3.14. Effect of Nano-drugs on Tumor Progression and Toxicity Data in Nude Mice. In order to further determine the distribution of nano-drugs in nude mice, the morphology of the excised tumors, hearts, livers, spleens, lungs, and kidneys were determined and are shown in Figure 8. The blue color for multi-target MNPs and the red color for tumor cell nuclei are evident. However, the Prussian blue staining of tumor tissue in the C group shows a more remarkable blue image than that of the F group, and is not seen at all in the CK group. Almost no multi-target MNPs could be found in other tissue.

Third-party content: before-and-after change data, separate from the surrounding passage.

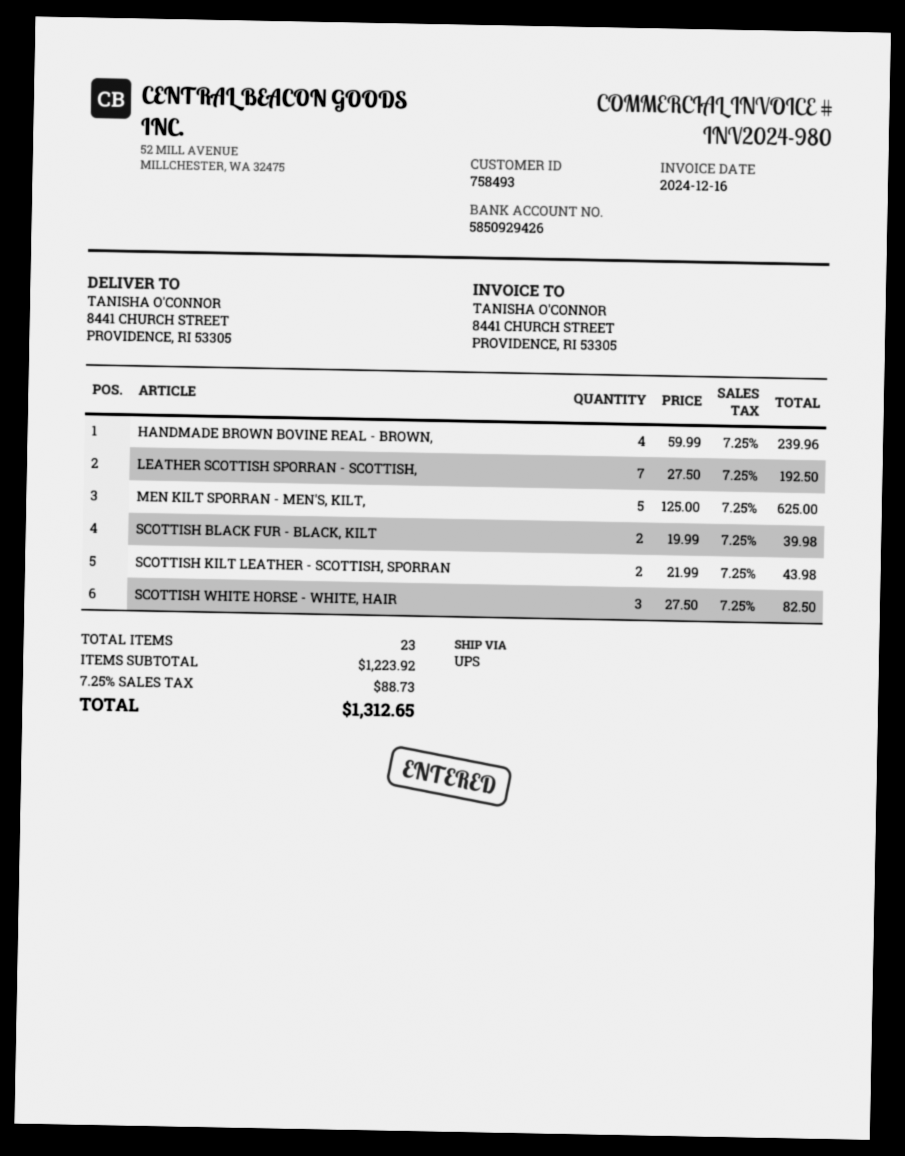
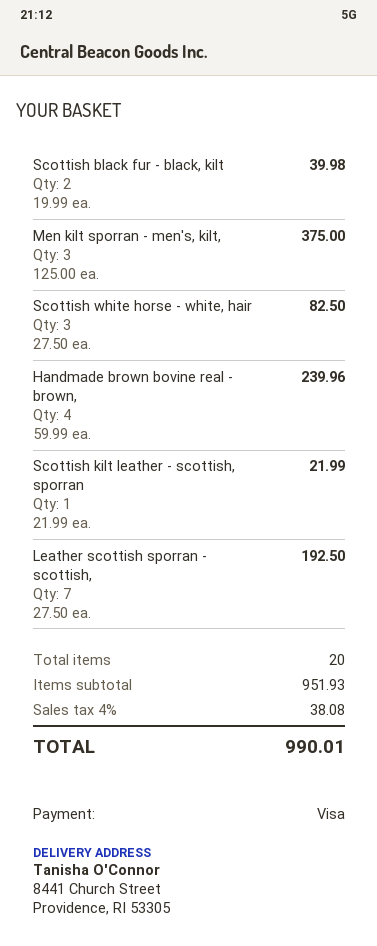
MEN KILT SPORRAN - MEN'S, KILT,: 5 x 125.00 = 625.00 -> 3 x 125.00 = 375.00
SCOTTISH KILT LEATHER - SCOTTISH, SPORRAN: 2 x 21.99 = 43.98 -> 1 x 21.99 = 21.99
total quantity: 23 -> 20
subtotal: 1223.92 -> 951.93
tax: 7.25% = 88.73 -> 4% = 38.08
total: 1312.65 -> 990.01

Moreover, we assessed the toxicity of the nano-drugs in nude mice by counting white blood cells (WBC), blood platelets (PLT), and red blood cells (RBC). There was no significant difference compared to the normal index, suggesting no toxic effects of the nano-drug in vivo (Figure 9). Thus, all these data indicate that the nano-drug can effectively inhibit tumor growth and reduce the mortality of 13



tumor-burdened nude mice, with no toxic effects.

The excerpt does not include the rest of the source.